Baby-sitter—“Today mothers get a job to pay someone to stay with the baby while she goes out to get a job in order to pay a baby-sitter. Round and round.”
Devoting her later life to reading, thinking, writing, and exercising up until her stroke at age 90, Foster, a life-long resident of Shadyside, stayed young by trying to understand the ideas of men and women in the modern world. Daughter Polly Mullins says, “She read and wrote for 50 years, trying to figure it all out. She never had a conversation without passing on her analysis of things and concluding with her wit and wisdom. She was all of my friends’ favorite mother.” Copies may be ordered through www.wordassociation.com.
Lavi the Lion Finds His Pride
When local civic leader Linda Dickerson was asked to be a celebrity reader at the Western Pennsylvania School for Blind Children in Oakland, she made up her own story, about the school’s mascot, Lavi the Lion.

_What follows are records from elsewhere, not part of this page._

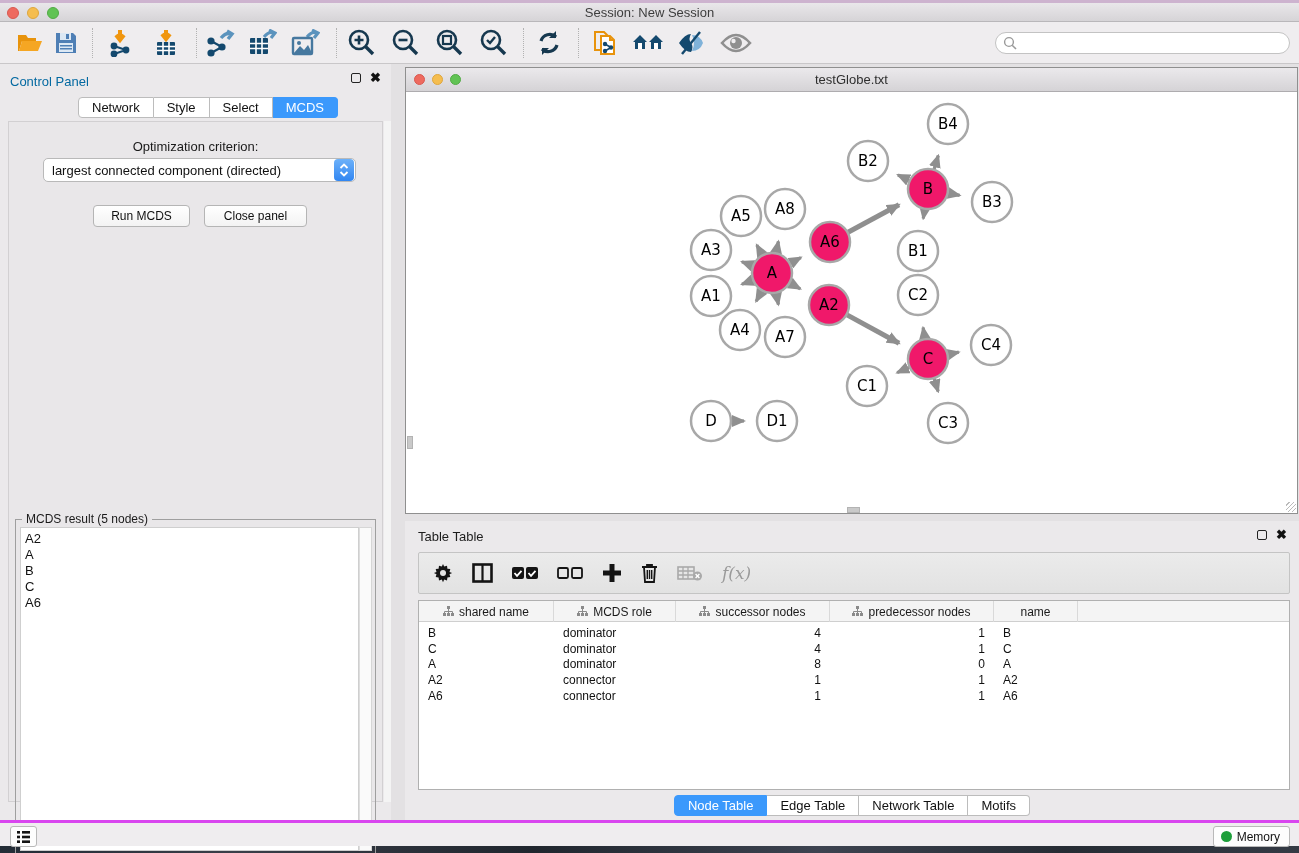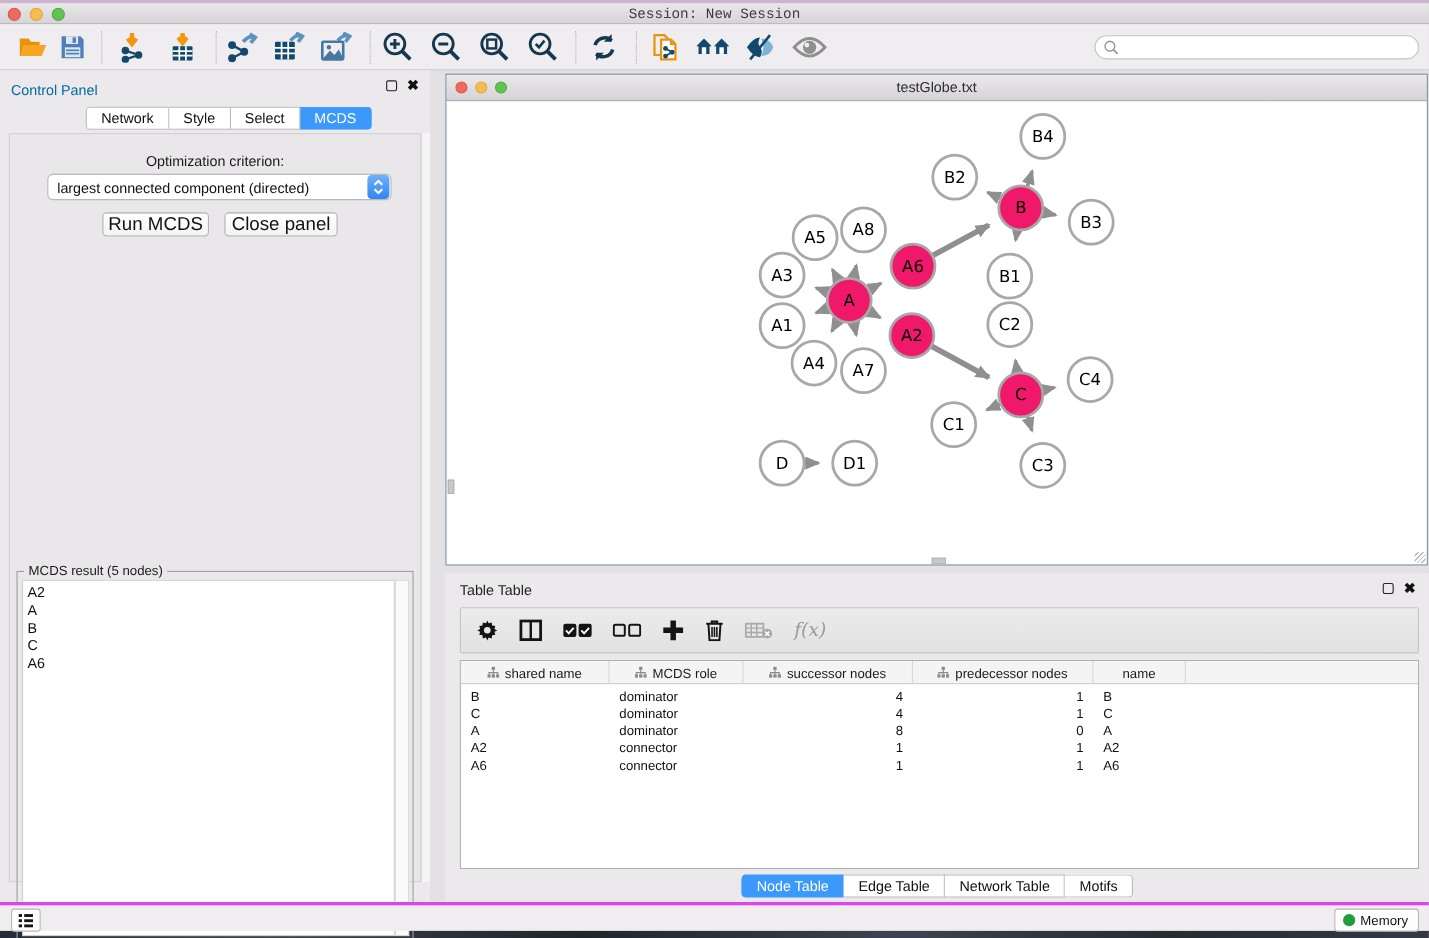--- a/index.html
+++ b/index.html
@@ -8,21 +8,21 @@
 
   .desktop-strip-top { position:absolute; left:0; top:0; width:1299px; height:3px; background:#cdb3cf; }
   .desktop-strip-bottom { position:absolute; left:0; top:846px; width:1299px; height:7px;
      background:linear-gradient(90deg,#232c36,#3a3f49 18%,#20262e 41%,#3d4350 63%,#262c34 82%,#343a44); }
 
   .app-window { position:absolute; left:0; top:3px; width:1299px; height:843px; background:#e2e0e2; }
 
   
   .titlebar { position:absolute; left:0; top:0; width:100%; height:19px;
      background:linear-gradient(#e9e7ea,#d6d4d7); border-bottom:1px solid #b9b7ba;
-     display:flex; align-items:center; justify-content:center;font-family:Liberation Mono, monospace; }
+     display:flex; align-items:center; justify-content:center; }
   .titlebar .title { font-size:13px; color:#3d3d3d; }
   .tl-dots { position:absolute; left:7px; top:4px; display:flex; gap:8px; }
   .tl-dot { width:12px; height:12px; border-radius:50%; }
   .tl-red { background:#ee6a5f; border:1px solid #d95850; }
   .tl-yellow { background:#f5bd4f; border:1px solid #dfa63c; }
   .tl-green { background:#61c354; border:1px solid #52ab45; }
 
   
   .toolbar { position:absolute; left:0; top:19px; width:100%; height:42px; background:#efedef;
      border-bottom:1px solid #c9c7c9; }
@@ -53,22 +53,22 @@
   .cp-scroll { position:absolute; left:384px; top:57px; width:7px; height:681px; background:#f4f4f4; }
   .opt-label { position:absolute; left:0; top:17px; width:100%; text-align:center; font-size:13px; color:#1a1a1a; }
   .opt-select { position:absolute; left:34px; top:36px; width:313px; height:24px; background:#fff;
      border:1px solid #b9b9b9; border-radius:5px; display:flex; align-items:center; }
   .opt-select .sel-text { flex:1; font-size:13px; color:#111; padding-left:8px; }
   .sel-stepper { width:20px; height:22px; margin-right:1px; border-radius:4px;
      background:linear-gradient(#6db1f9,#3186f2); display:flex; flex-direction:column;
      align-items:center; justify-content:center; color:#fff; }
   .sel-stepper svg { display:block; }
   .cp-btn { position:absolute; height:22px; background:linear-gradient(#ffffff,#f3f3f3);
-     border:1px solid #b5b5b5; border-radius:4px; font-size:17px; color:#111;
-     display:flex; align-items:center; justify-content:center; }
+     border:1px solid #b5b5b5; border-radius:4px; font-size:12px; color:#111;
+     display:flex; align-items:center; justify-content:center;margin-top:12px; }
 
   .result-group { position:absolute; left:6px; top:397px; width:361px; height:337px;
      border:1px solid #9f9f9f; }
   .result-title { position:absolute; left:6px; top:-8px; background:#e9e7e9; padding:0 4px;
      font-size:12px; color:#1a1a1a; }
   .result-list { position:absolute; left:4px; top:7px; width:339px; height:324px; background:#fff;
      border:1px solid #cfcfcf; font-size:13px; color:#111; padding:3px 0 0 4px; line-height:16px; }
   .result-sb { position:absolute; left:343px; top:7px; width:13px; height:324px; background:#fafafa;
      border:1px solid #d6d6d6; border-left:1px solid #ddd; }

That story has now been published by The Local History Company. The school’s library chairperson, Bernita Buncher, helped Lavi the Lion Finds His Pride come to life when she selected Jennifer Rempel of Edgewood to illustrate the book. The story follows Lavi on his adventure from the African savannah to Pittsburgh via Katmandu, Rome, and Texas. Development and Community Relations Associate, Jillian Pritts, says the book has been a “wonderful vehicle to raise awareness of the school, which has been a part of Western Pennsylvania since 1897.” Braille copies are available with raised dot illustrations, so a student who is blind can experience each colorful spread.
Opera in Pittsburgh
Hax McCullough of Fox Chapel combines both of his loves of history and the opera in his eighth book, Opera in Pittsburgh, a 196-page illustrated history of Pittsburgh Opera. McCullough, who published the opera’s programs from 1971 to 1991, wrote the text gratis and raised the necessary funds from foundations and individuals to cover the costs of design and printing. General Director of Pittsburgh Opera, Mark Weinstein says, “Hax McCullough truly did this because he loves the company. It was his idea and his execution from start to finish. We are very appreciative, and our audiences in the future will appreciate it.” Designed by artist Robert L. Bowden, a lifetime Pittsburgher from Point Breeze, the book includes 350 illustrations covering many of the 332 opera productions since the first in 1940. Copies are available through the opera. All of the above books, except where specially noted, are available at Jay’s Book Stall in Oakland and Barnes and Noble. SA __ Our own Charlie Stewart has also just published a collaboration with his wife, Franny. “God’s Palette” is a series of six children’s books for ages three to five. Each book features animals in their natural colors along with a cleverly written poem describing the unusual characteristics of each creature. It is available at Barnes and Noble.